> _WORK TASK_:
Print this span of the material below exactly: the line with "sales rep: Elijah Morgan -> David Brown", the line with "total: 2779.04 -> 2258.11", and every line between them, but nothing else.

-------- AVAILABLE DATA

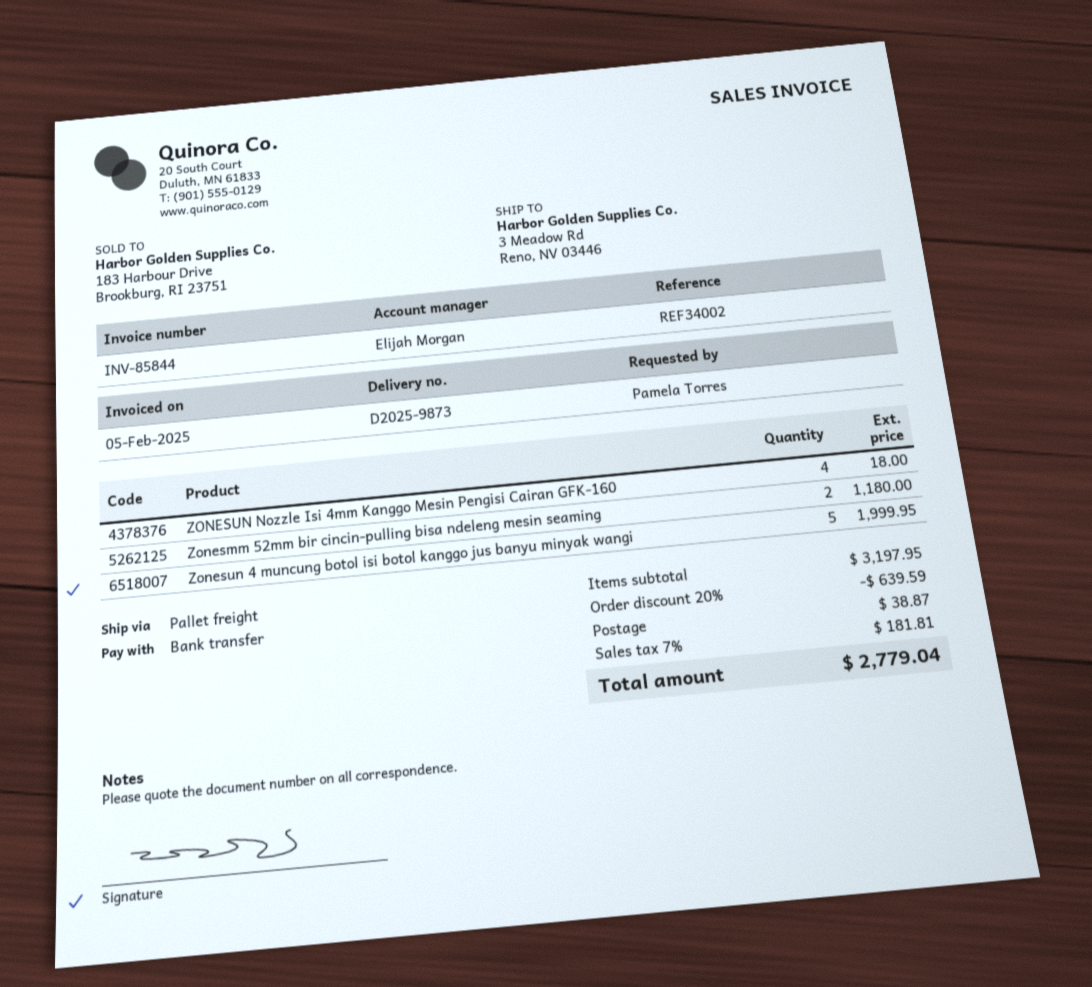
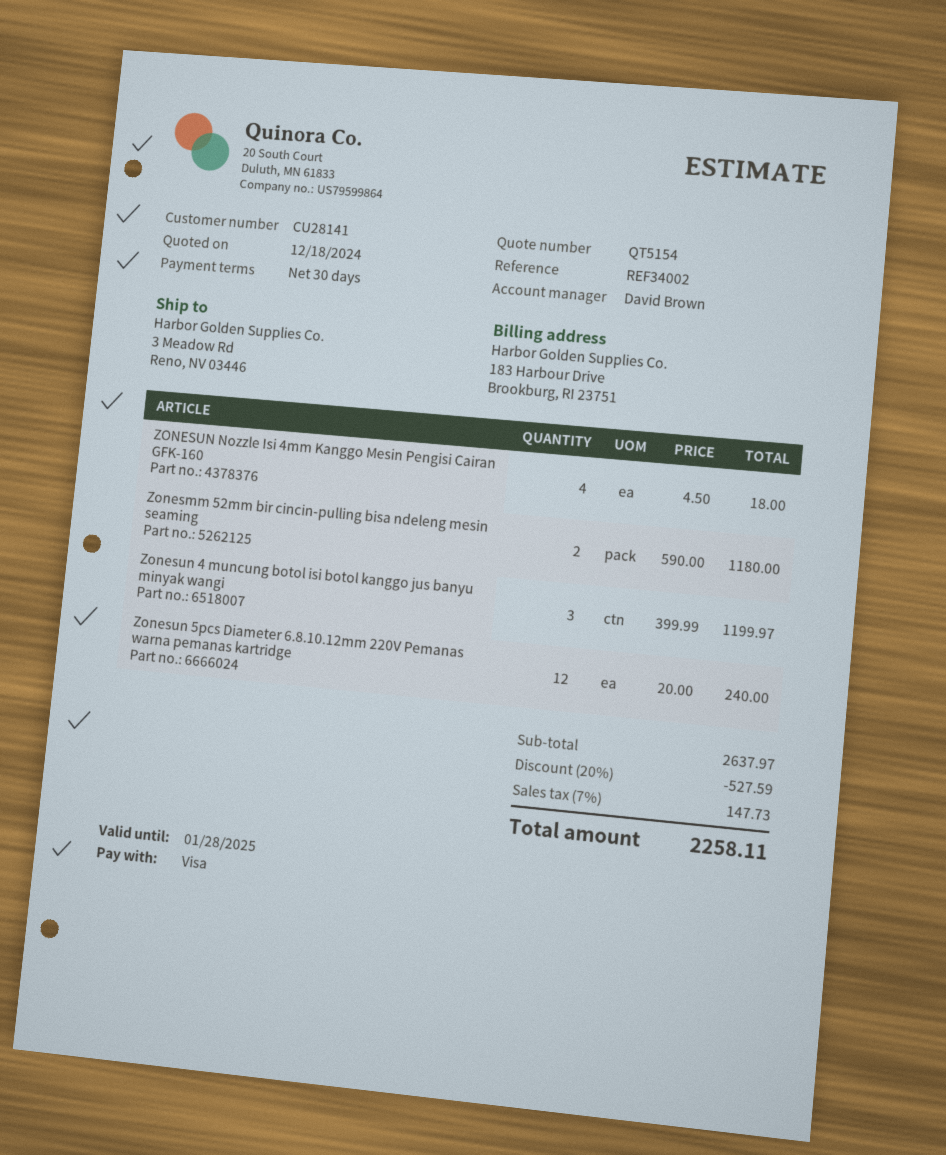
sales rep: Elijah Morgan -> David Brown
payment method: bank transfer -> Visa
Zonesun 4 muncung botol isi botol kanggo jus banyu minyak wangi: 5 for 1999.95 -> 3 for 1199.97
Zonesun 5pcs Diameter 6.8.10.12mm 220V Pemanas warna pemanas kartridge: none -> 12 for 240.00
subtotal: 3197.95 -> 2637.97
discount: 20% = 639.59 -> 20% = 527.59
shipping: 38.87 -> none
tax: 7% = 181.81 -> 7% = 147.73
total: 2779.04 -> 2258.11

----------------
-------- AVAILABLE DATA

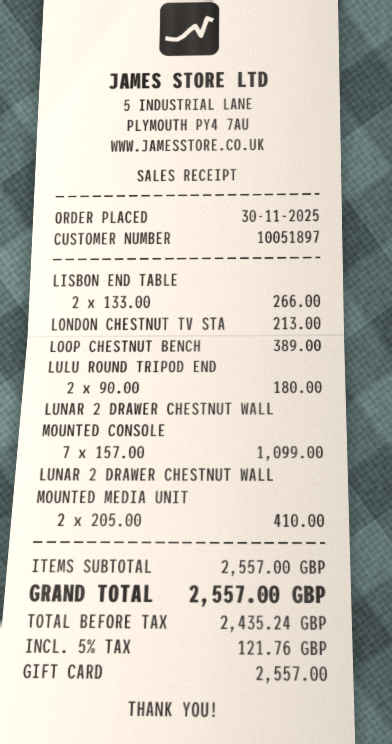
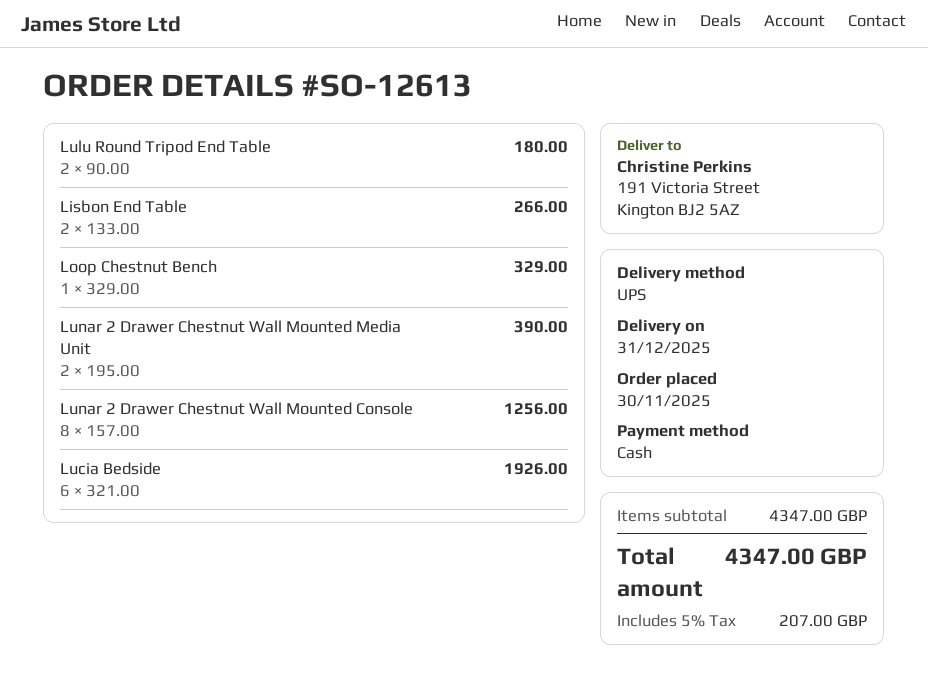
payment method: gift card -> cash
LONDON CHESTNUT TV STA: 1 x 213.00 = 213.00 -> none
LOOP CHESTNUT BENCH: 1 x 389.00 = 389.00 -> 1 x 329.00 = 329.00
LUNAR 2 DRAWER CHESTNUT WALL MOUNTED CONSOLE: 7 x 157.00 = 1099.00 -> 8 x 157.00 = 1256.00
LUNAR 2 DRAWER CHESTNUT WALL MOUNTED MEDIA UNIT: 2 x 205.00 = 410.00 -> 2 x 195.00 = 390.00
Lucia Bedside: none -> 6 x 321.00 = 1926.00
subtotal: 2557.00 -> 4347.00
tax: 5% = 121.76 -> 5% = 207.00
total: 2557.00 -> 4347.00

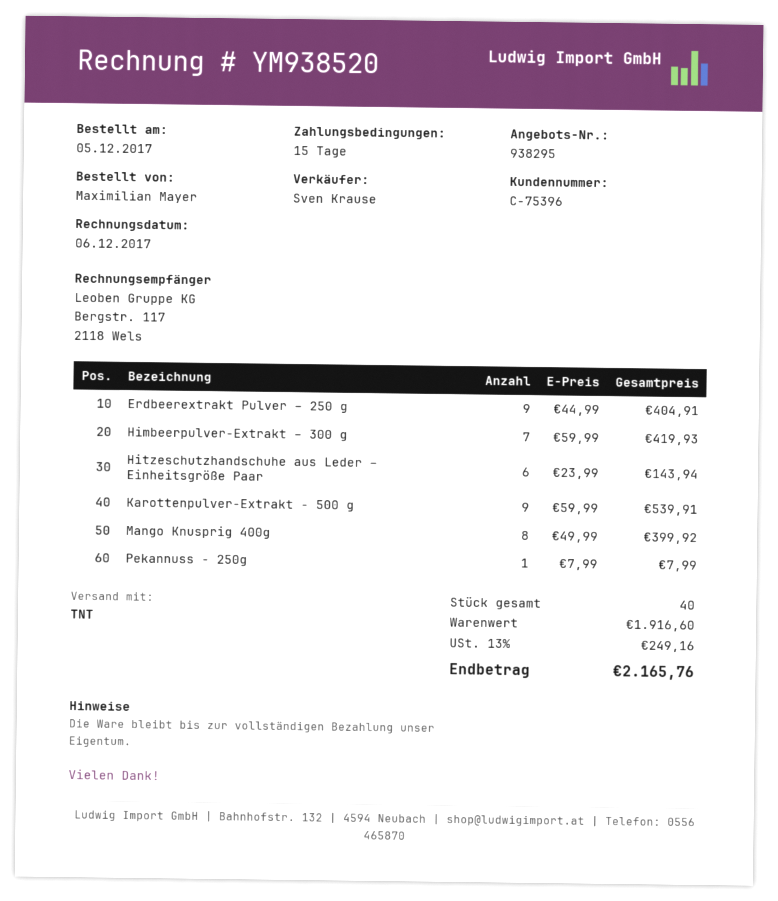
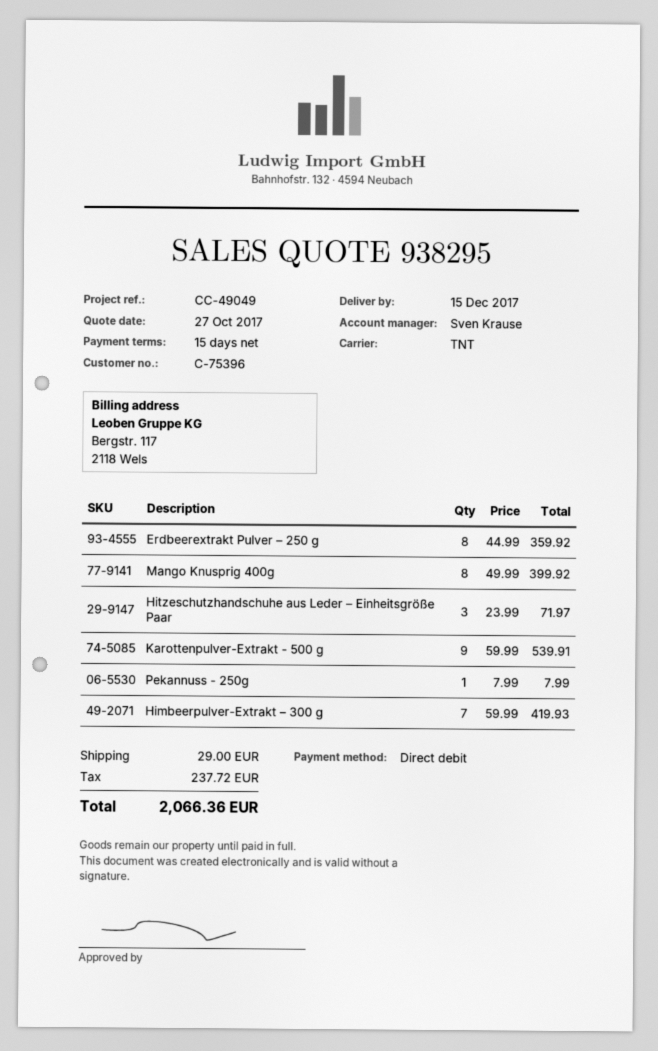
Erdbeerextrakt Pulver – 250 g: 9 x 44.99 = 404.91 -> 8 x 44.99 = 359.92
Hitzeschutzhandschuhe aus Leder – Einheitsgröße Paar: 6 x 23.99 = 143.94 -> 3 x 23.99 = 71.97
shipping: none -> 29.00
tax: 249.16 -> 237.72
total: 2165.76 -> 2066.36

----------------

> _ANSWER TO THE EXERCISE_:
sales rep: Elijah Morgan -> David Brown
payment method: bank transfer -> Visa
Zonesun 4 muncung botol isi botol kanggo jus banyu minyak wangi: 5 for 1999.95 -> 3 for 1199.97
Zonesun 5pcs Diameter 6.8.10.12mm 220V Pemanas warna pemanas kartridge: none -> 12 for 240.00
subtotal: 3197.95 -> 2637.97
discount: 20% = 639.59 -> 20% = 527.59
shipping: 38.87 -> none
tax: 7% = 181.81 -> 7% = 147.73
total: 2779.04 -> 2258.11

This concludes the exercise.